Recently, I asked him about getting his old bike back up and running since he is opening a restaurant within a mile of his home, which is a bit too far for him to walk and a bit too short for him to realistically drive his car to. His wife probably had something to do with his decision to fix this old bike up as she's always getting on his case about getting some exercise. He's not exactly overweight but he also hasn't done any exercise in the last 10 years or so.

Other than the Blackburn Mountain Rack and the Avocet Gel-Flex saddle, the bike is completely stock. The plan is for me to go over the bike, giving it a low-budget overhaul and cleaning. As you can see from the pictures there is some rust on a lot of the parts but most of it is surface rust. The frame appears to be sound. Since he's going to ride this bike on the road I'm going to install some mountain bike slicks that I happen to have a set of and I'm going to throw in an old saddle that I have. I'm also planning on changing the chain, cables, housing, and replacing all of the ballbearings.

I'll post pictures of the progress of this bike.

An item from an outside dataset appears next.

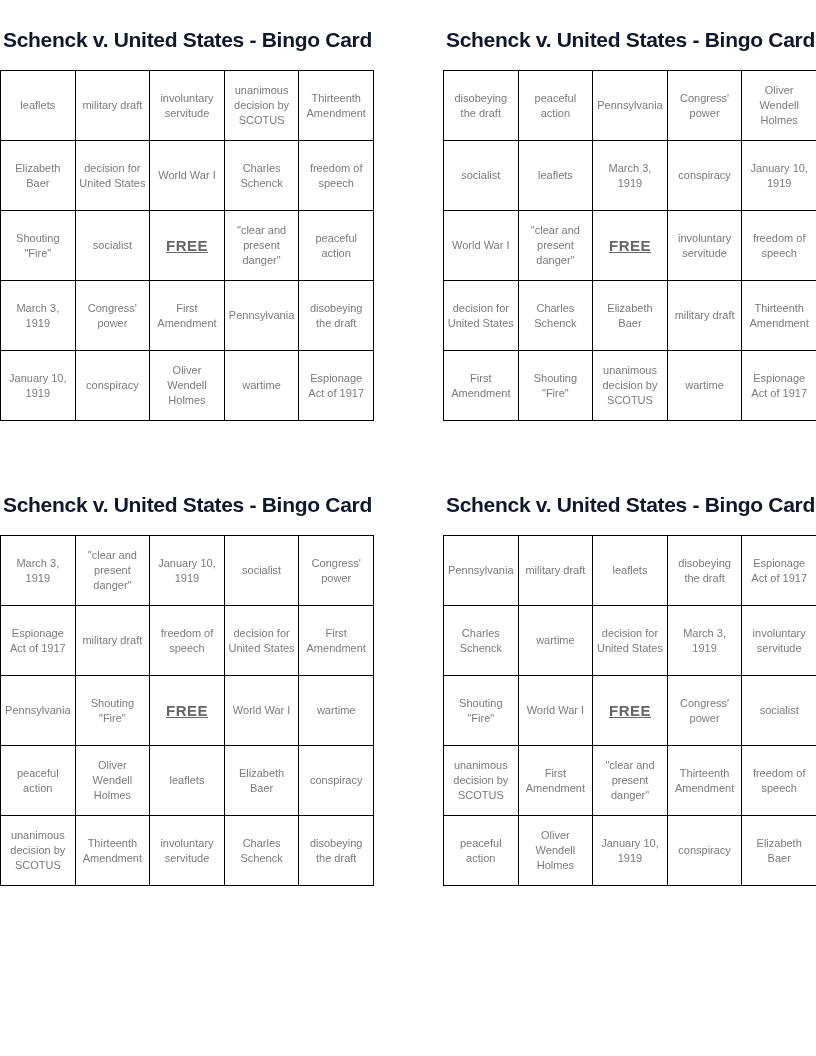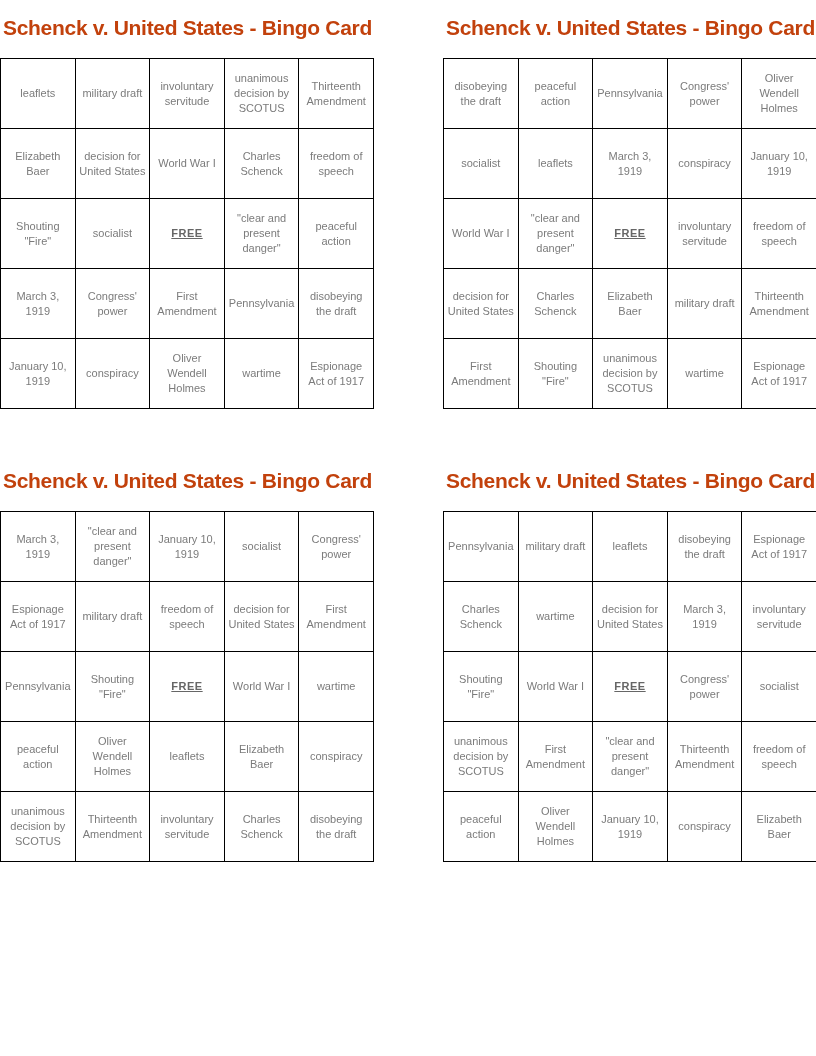"Schenck v. United States -" .card-title { color: #c2410c -> #0f172a; margin: 4px 0 16px 3px -> 16px 0 16px 3px }
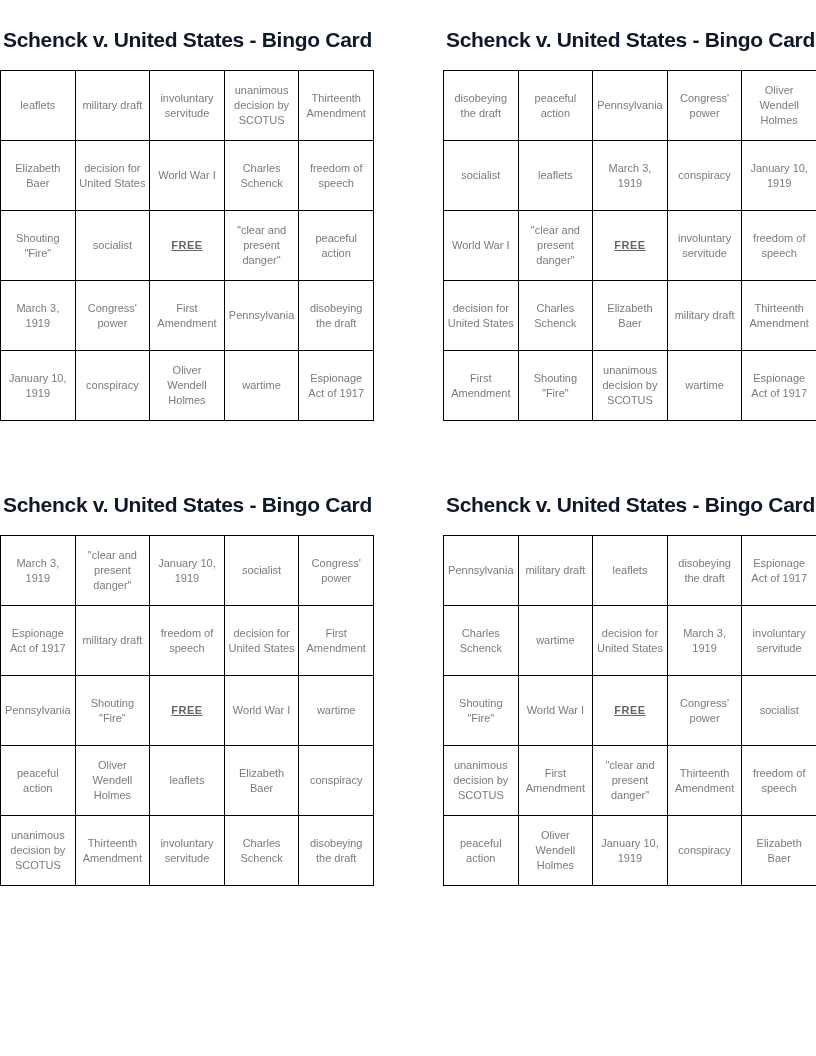"FREE" td.bingo-cell.free { font-size: 11px -> 15px }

One sticking point that he has with this bike: he has seen Rapid Fire shifters and he wants them but I told him that upgrading would be expensive enough that he should just replace the entire bike. This may happen down the road (and I'm hoping that he will sell this bike to me if that happens) but his budget is stretched pretty thin right now getting the restaurant ready for its grand opening in the beginning of February.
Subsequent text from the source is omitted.